Data measurement is a major component of the Six Sigma methodology, since decisions are made based on data and not on anecdotal evidence or assumptions. Data plays a prominent role in the Measure phase, when baseline metrics are established, and in the Improve phase, when the result of implemented process changes is assessed. It may seem that collecting data is a simple task, but doing it correctly requires understanding and following certain principles. Two basic principles can help you ensure that your measurement process is effective.
Know What to Measure
One of the key aspects of the Six Sigma philosophy is that customers define quality. How does that relate to data measurement? Quite simply, businesses and other organizations too often think they know what is important to customers, without really confirming it. So the first principle of data measurement is to measure the right things. In other words, if you want to improve your customer experience, you need to know what it is that customers are dissatisfied with. Keep in mind that customers can be internal customers as well as external customers and the same principle applies to measuring employee satisfaction as well. Even with process measures, it is important to focus on the right metrics to get an understanding of process performance.

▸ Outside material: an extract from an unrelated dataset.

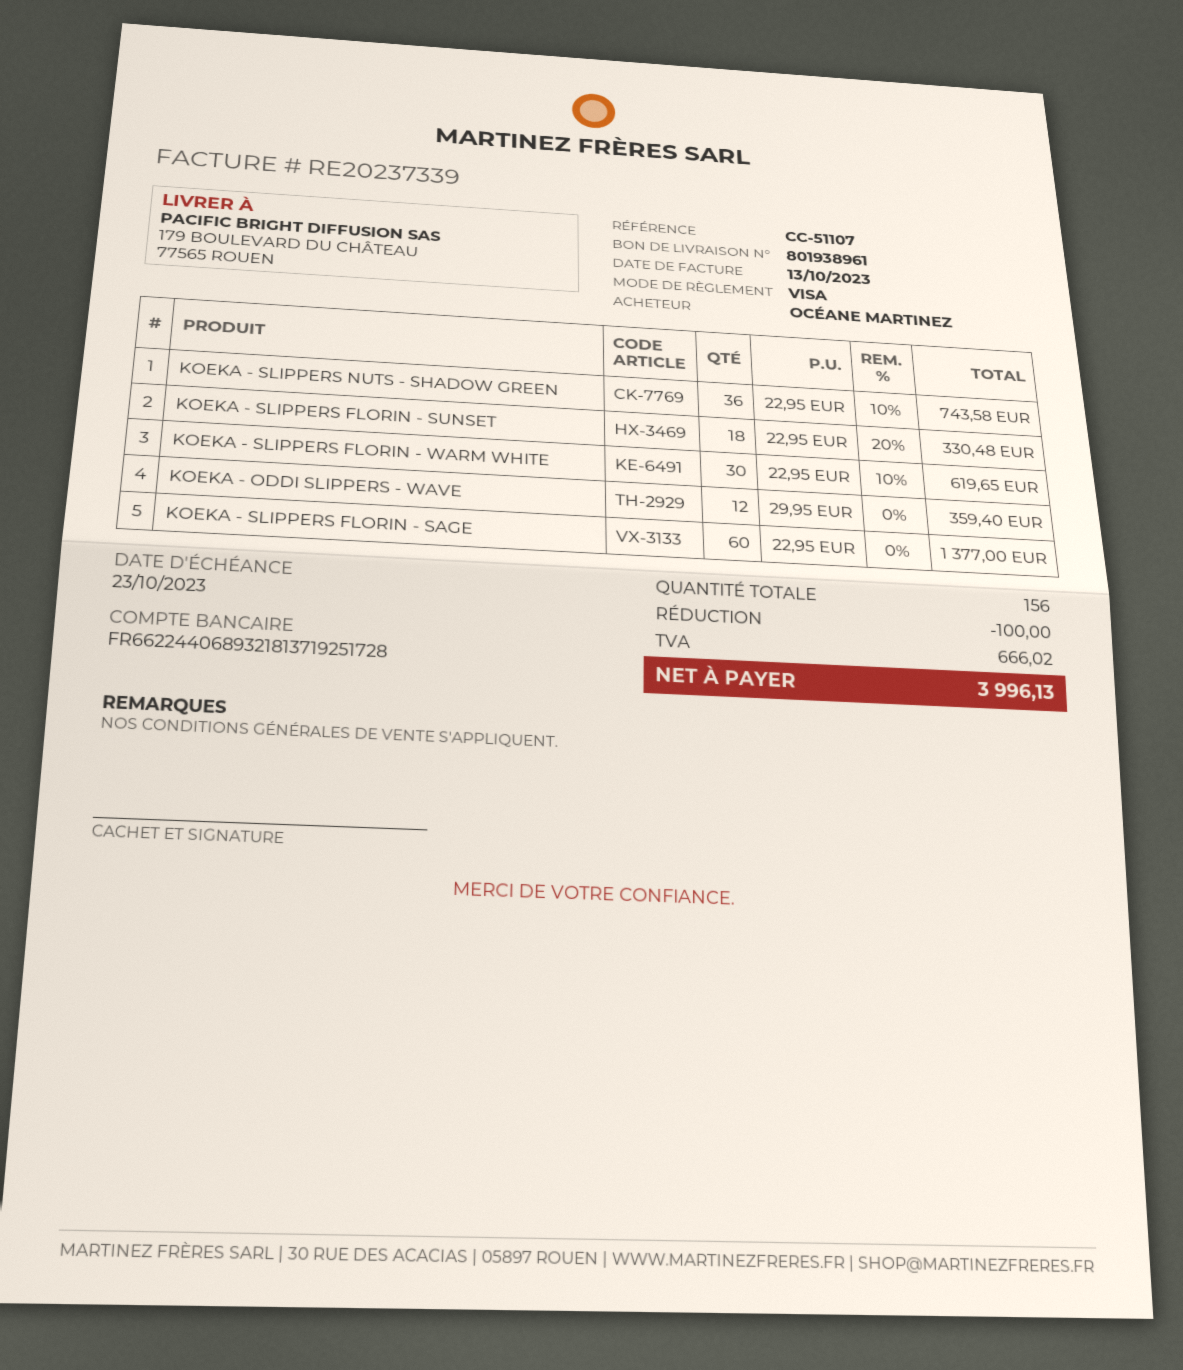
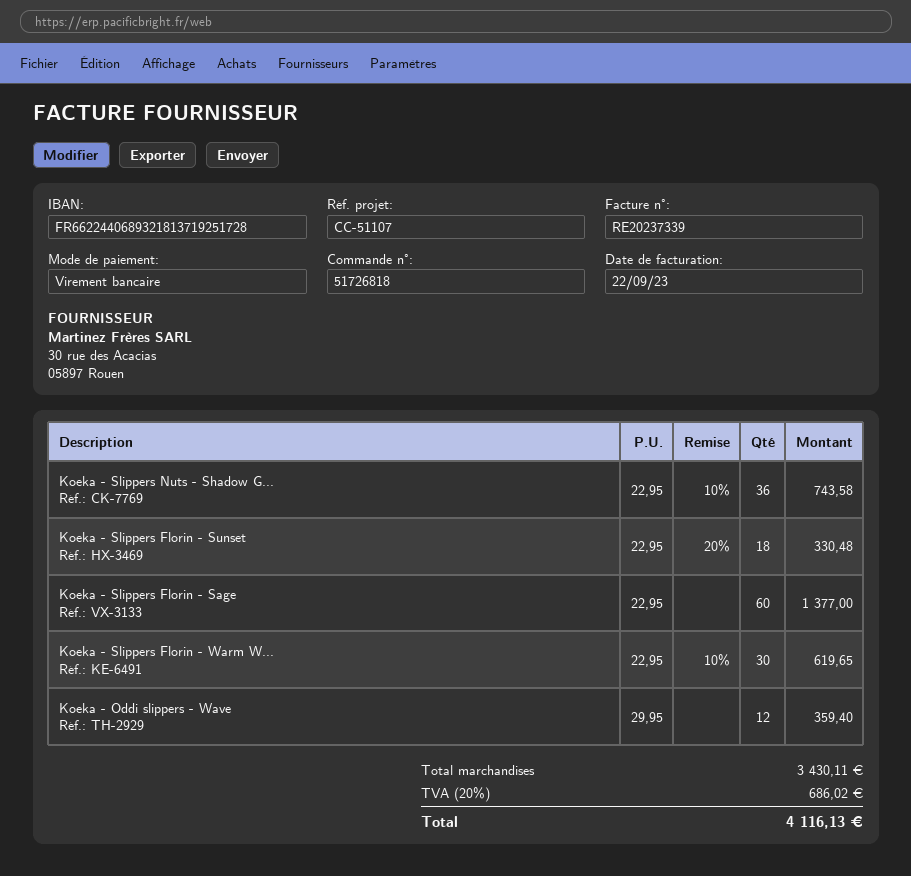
invoice date: 2023-10-13 -> 2023-09-22
payment method: Visa -> bank transfer
discount: 100.00 -> none
tax: 666.02 -> 686.02
total: 3996.13 -> 4116.13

For instance, let’s say customers are unhappy with the length of a customer service call. It would not be wise to focus on the amount of time an agent spends actually talking with a customer, if in fact the real problem is that customers are repeatedly transferred from agent to agent, have a long wait time before speaking to an agent or are on hold for a long time while the agent tries to get assistance.
Know How to Measure
Start with a good operational definition, which specifies the method of gathering data and performing calculations in a way that is unambiguous. Your definitions should be precise enough that if different people are given the same instructions to follow and the same thing to measure (for instance the same set of customers, the same set of product samples or the same data set from a database) they will get the same results. This is known is inter-rater reliability or repeatability. You can also confirm intra-rater reliability or reproducibility, which means that the same person will get the same results each time if he or she conducts the same measurement multiple times. For certain types of data, the Gage Repeatability and Reproducibility test is helpful for verifying that your definitions pass muster.

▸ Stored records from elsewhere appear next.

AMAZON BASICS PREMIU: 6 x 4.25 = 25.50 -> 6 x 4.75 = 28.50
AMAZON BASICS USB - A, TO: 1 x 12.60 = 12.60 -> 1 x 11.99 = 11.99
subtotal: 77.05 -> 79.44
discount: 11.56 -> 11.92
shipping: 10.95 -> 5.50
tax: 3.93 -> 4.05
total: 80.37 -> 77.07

Having good operational definitions is particularly important when data collection and analysis will be performed by different individuals and/or at different times. For Six Sigma, measures are always needed at different times, because trends over time are important, as is the ability to compare metrics before and after a process is changed. Be sure to document the start and stop points for measuring cycle time, so as to remove the possibility of variation in how cycle time is measured. When appropriate, create visual examples to illustrate how things should be categorized or rated.
The more specific your operational definition is, the better the information you can glean from your data and the more success you will have improving your process performance.